Authors

  1. Nelson, Roxanne BSN, RN

Abstract

The falling age of puberty in girls is cause for concern.

 

Article Content

If you think that girls today are developing earlier than when you were growing up, you're right. Over the past decade, a number of studies have documented that the age of puberty in American girls has declined. Not only is early puberty associated with high-risk behaviors during adolescence (substance abuse and earlier sexual activity, for example), it may have long-term physical health implications as well.

 

"Early puberty increases a girl's risk of breast cancer later in life by widening her window of lifetime exposure to estrogen and lengthening that period of vulnerability between menarche and the first full-term pregnancy," said Jane Rizzo, RN, executive director of the Breast Cancer Fund, a national environmental health organization focused on preventing breast cancer and publisher of a new report, The Falling Age of Puberty in U.S. Girls: What We Know, What We Need to Know (available at http://www.breastcancerfund.org).

 

The author of the report, biologist Sandra Steingraber, PhD, adds, "When menarche occurs before age 12, breast cancer risk is 50% higher than when it takes place at 16. For each year menarche is delayed, the risk of breast cancer declines by 5% to 20%."

 

Thelarche (the start of breast development) and menarche are occurring increasingly early in the lives of American girls, but the age at which thelarche occurs is declining more rapidly, according to Steingraber, who is currently a scholar in residence at Ithaca College in New York. "Girls get their first periods, on average, a few months earlier than girls did 40 years ago, but they get their breasts, on average, one to two years earlier. Over the course of just a few decades, the childhoods of U.S. girls have been significantly shortened."

 

A 1997 study by Herman-Giddens and colleagues in Pediatrics reported the trend toward earlier puberty, using data derived from a cohort that involved 17,000 American girls. The analysis showed that at age three, 3% of black and 1% of white girls showed breast or pubic hair development or both. By age seven, those numbers rose to 27.2% and 6.7%, respectively. At age eight, virtually half (48.3%) of black girls and almost 15% of white girls showed some degree of development.

 

Steingraber's report notes that the mean age at menarche declined dramatically from the mid-19th century to the mid-20th century, and while the decline continues, it has slowed. The menstrual cycle begins in black girls at an average age of 12.1 years, while in white girls it's roughly 12.8 years. It remains unclear when racial differences first began to emerge, mostly because historical data in the United States concerned primarily white girls. Both black and Mexican American girls begin menstruating earlier than white, non-Hispanic girls; the mean age of thelarche is estimated to be 10 years in white girls and nine years in black girls.

  
Figure. Bri Warren o... - Click to enlarge in new windowFigure. Bri Warren of Detroit is only 13, but people often think she is much older. By age 10, Bri was in the middle of puberty. Bri is not alone in her precocious womanhood. A new government survey being conducted this year is showing that the age girls go through menarche is slipping lower. Many of today's 10- and 11-year-old girls are at the same point that 16-year-olds were in 1800.

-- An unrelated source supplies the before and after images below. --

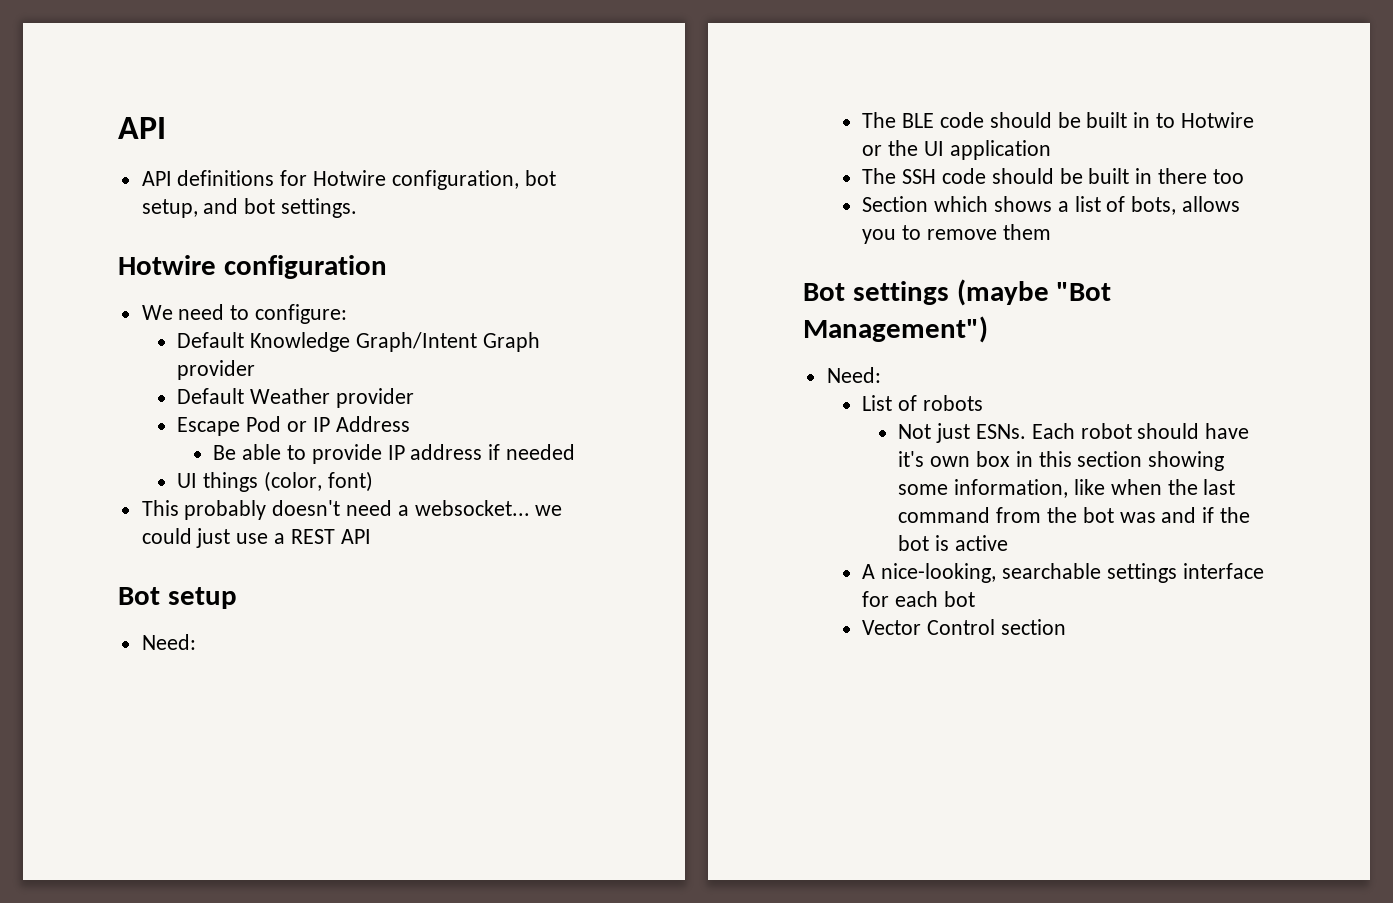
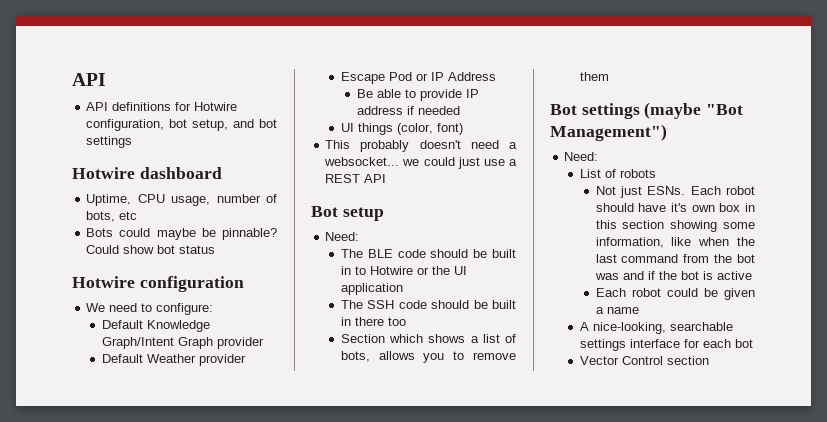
- API definitions for Hotwire configuration, bot setup, and bot settings.
+ API definitions for Hotwire configuration, bot setup, and bot settings
+ Hotwire dashboard
+ Uptime, CPU usage, number of bots, etc
+ Bots could maybe be pinnable? Could show bot status
+ Each robot could be given a name

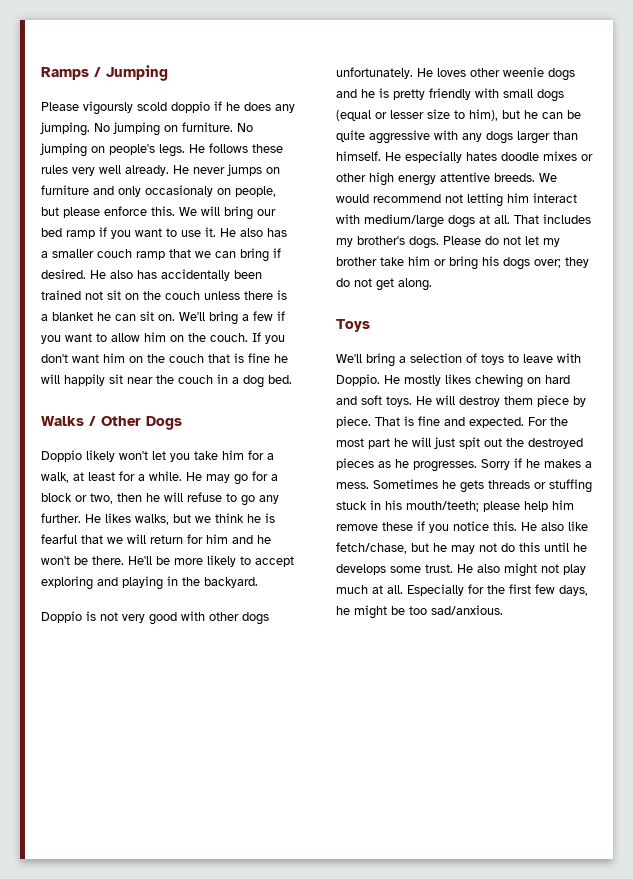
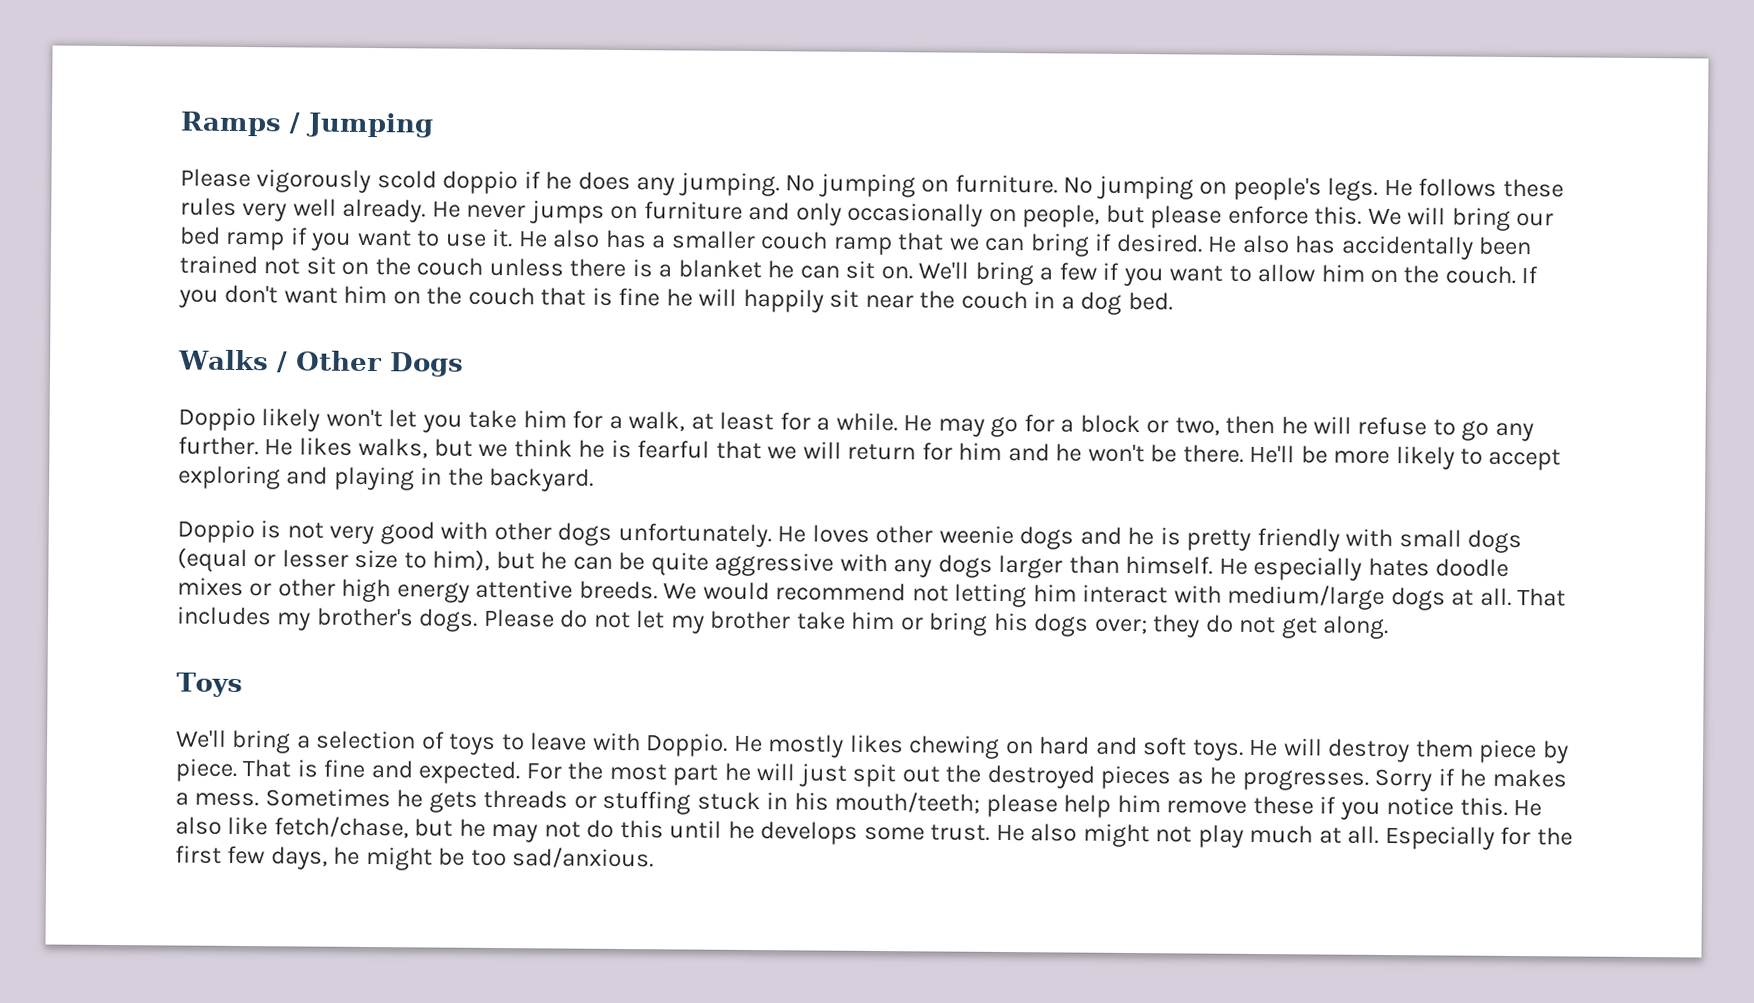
- Please vigoursly scold doppio if he does any jumping.
+ Please vigorously scold doppio if he does any jumping.
- He never jumps on furniture and only occasionaly on people, but please enforce this.
+ He never jumps on furniture and only occasionally on people, but please enforce this.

The causes of the falling age of puberty aren't entirely clear, although evidence suggests that low birth weight and premature birth and environmental exposures to toxins that interfere with normal endocrine function appear to play roles, as does childhood obesity. A study published in the March 2007 issue of Pediatrics that followed 354 girls from a very young age (three years) demonstrated that increased body weight is linked to early puberty.

 

"We found that higher body mass index scores in girls as young as 36 months of age was associated with earlier puberty," said lead study author Joyce M. Lee, MD, MPH. "We also found an association among girls whose body mass index increases between 36 months of age and first grade."

 

Other factors that might play a role and are being studied include formula feeding in infancy, physical inactivity, and family dysfunction.

 

"With all of the various social, psychological, and environmental factors that can swing that window open early," says Rizzo, "precocious puberty is an excellent opportunity for us to work collaboratively, across different specialties: nutrition; psychology; and children's, women's, and environmental health. It's time to think differently about where and how risk starts-and to find public policy solutions that will protect our daughters now and later in life."

 

Based on what is already known, actions can be taken now, says Steingraber. "We can encourage exercise; we can improve children's access to healthy food, promote breastfeeding, and remove hormonally active chemicals from food and consumer products. These would all go a long way toward reversing the trend."